I was a big supporter of Steven Soderbergh’s Contagion last year, which I thought was a very well thought-out and perfectly executed simulation of what a globe-spanning plague would look like. If nothing else, making a realistic and plausible depiction of the end of the world is a very ambitious prospect from a man who can do great things when he gets ambitious. Soderbergh’s ambition has led him to make films like his excellent four-hour Che Guevara biography, his globe spanning and all-encompassing Traffic, or his interesting recreation of the 1940s Hollywood style in The Good German. However, there’s another side of his career where he makes interesting but ultimately disposable experiments seemingly on a whim. His latest film, Haywire, is unfortunately an entry into that second group. It’s a film which he probably decided to make after waking up one morning and thinking: you know, maybe it would be fun to film a fight scene today.
The film begins with a man (Channing Tatum) walking into a café, sitting down at a table with a woman (Gina Carano), and after a short discussion blows are thrown and the two get into a big fist fight. The woman, Mallory Kane, eventually wins the fight and escapes with a bystander (Michael Angarano) at the café and as they drive away the woman begins to tell the story of how she got to that point. Mallory is apparently an agent-for-hire working for a mercenary group that is now out for her head after a job that wasn’t what it seemed to be went wrong. Her boss, Kenneth (Ewan McGregor) has betrayed her and now she needs to escape from both Kenneth’s agents and normal police.

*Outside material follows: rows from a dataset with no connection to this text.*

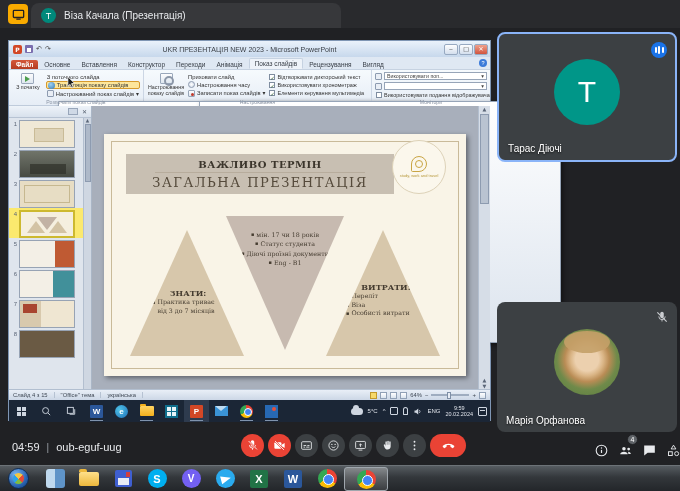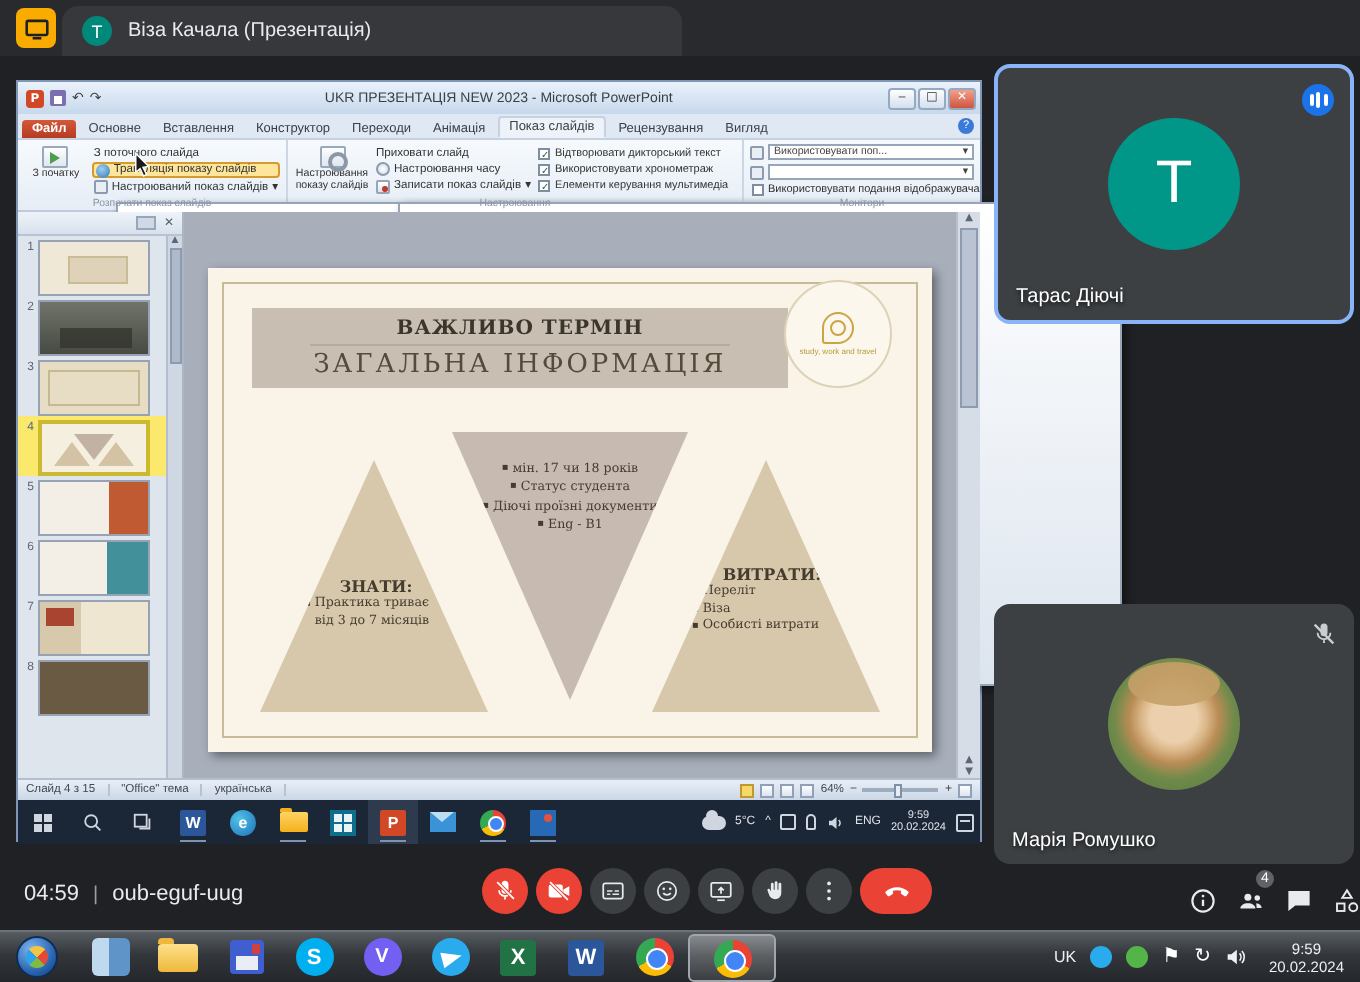--- a/index.html
+++ b/index.html
@@ -394,7 +394,7 @@
           <div class="band">
             <div class="kicker">ВАЖЛИВО ТЕРМІН</div>
             <div class="band-line"></div>
-            <div class="slide-title">ЗАГАЛЬНА ІНФОРМАЦІЯ</div>
+            <div class="slide-title">ЗАГАЛЬНА ПРЕЗЕНТАЦІЯ</div>
           </div>
           <div class="logo">
             <span class="logo-bird"></span>

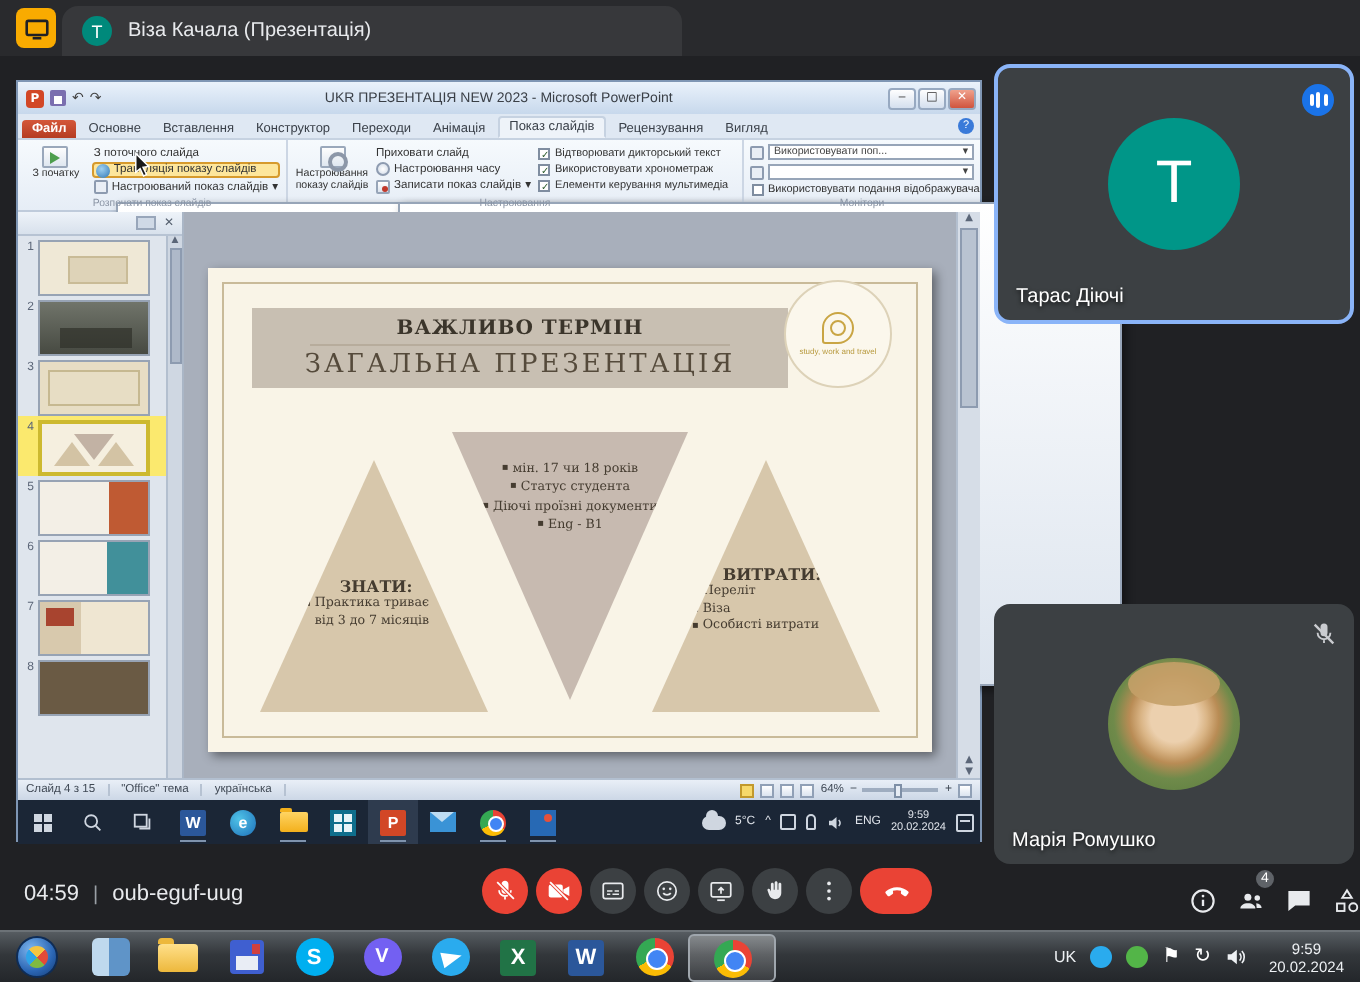--- a/index.html
+++ b/index.html
@@ -564,7 +564,7 @@
         <path d="M4 4l16 16" stroke="#dadce0" stroke-width="2"></path>
       </svg>
     <div class="tile-avatar"></div>
-    <div class="tile-name">Марія Ромушко</div>
+    <div class="tile-name">Марія Орфанова</div>
   </div>
 
   <div class="ctl-left">

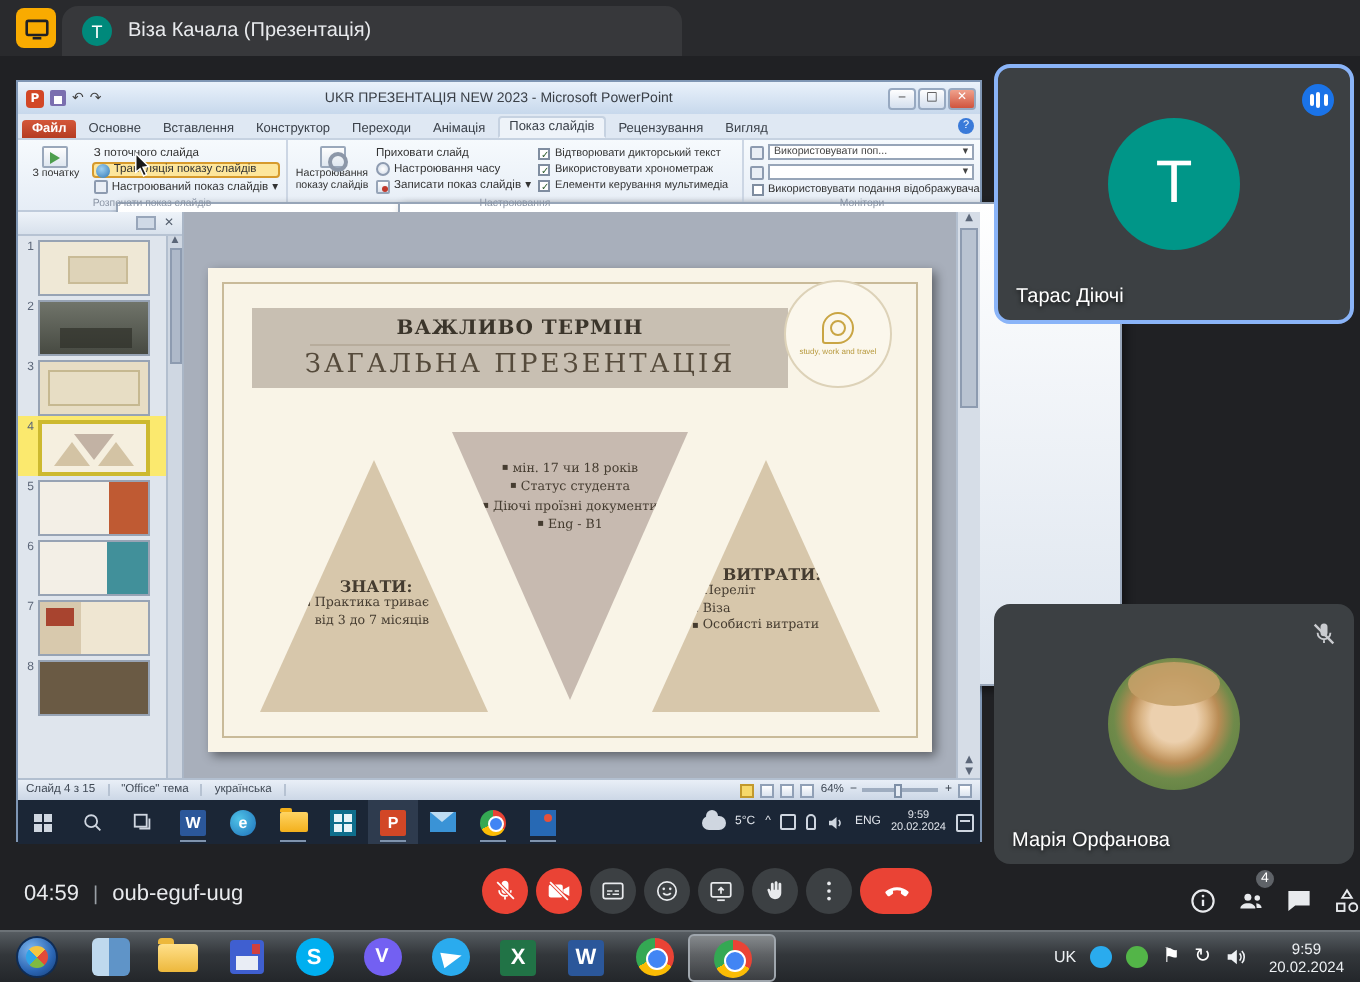--- a/index.html
+++ b/index.html
@@ -695,21 +695,6 @@
     <div class="active7">
         <span class="chrome7"></span>
       </div>
-    <div class="tray7">
-      <span>UK</span>
-      <span class="tg-mini"></span>
-      <span class="grn-mini"></span>
-      <span class="flag7">⚑</span>
-      <span class="upd7">↻</span>
-      <svg width="11" height="11" viewBox="0 0 24 24">
-          <path d="M4 9h4l6-5v16l-6-5H4z" fill="#eef1f4"></path>
-          <path d="M17 8a6 6 0 0 1 0 8M19.5 5.5a9.5 9.5 0 0 1 0 13" stroke="#eef1f4" fill="none" stroke-width="1.8"></path>
-        </svg>
-      <div class="clock7">
-        <div>9:59</div>
-        <div>20.02.2024</div>
-      </div>
-    </div>
   </div>
 
 </div>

The film’s star, Gina Carano, is not a professional actress: she’s a mixed martial artist who was on the rebooted American Gladiators from a few years back. This is not the first time that Soderbergh has cast people for their real life occupation rather than their acting experience: he did a similar thing with the porn star Sasha Grey in the film The Girlfriend Experience and with an entire cast of non-actors in his 2005 experiment Bubble. In many ways Haywire feels like a similar experiment that has been disguised as a Hollywood action film. Soderbergh seems to be constructing a de-glamorized depiction of the life of a mercenary in much the same way that The Girlfriend Experience gave us a de-glamorized depiction of the life of a high end call-girl. To some extent this is a tough line to walk. The movie runs the risk of being as silly as a Hollywood action film while also lacking the fun and excitement of a Hollywood action film.
To the film’s credit, the fight scenes in the movie really are pretty good. They play out in a very direct and matter of fact way; there’s no music accompanying them and the fight choreography is blunt and brutal. It’s clear that these combatants know what they’re doing but the fights they get into remain down and dirty brawls. Other forms of action in the movie are a bit more hit-and-miss. There’s a cool cat-and-mouse scene where Mallory is chased through a couple of buildings by police, and a somewhat amusing scene where She drives a car in reverse for a rather long distance through the woods, but none of these are stand-out set-pieces that can really compete with the best scenes from Hollywood’s top action movies. For that matter there’s little here that will give low budget, but high achieving foreign action movies like The Raid either.
In short, I feel like there’s enough in Haywire to please both Soderbergh’s devoted fans and those looking for a modest action flick to rent on a Saturday afternoon, but this is hardly Soderbergh at his best. While Soderbergh is almost always able to bring at least a few good ideas to any project he works on, this is just too half-assed to really be saved by them. We deserve better in our action movies and we deserve better from our iconic directors.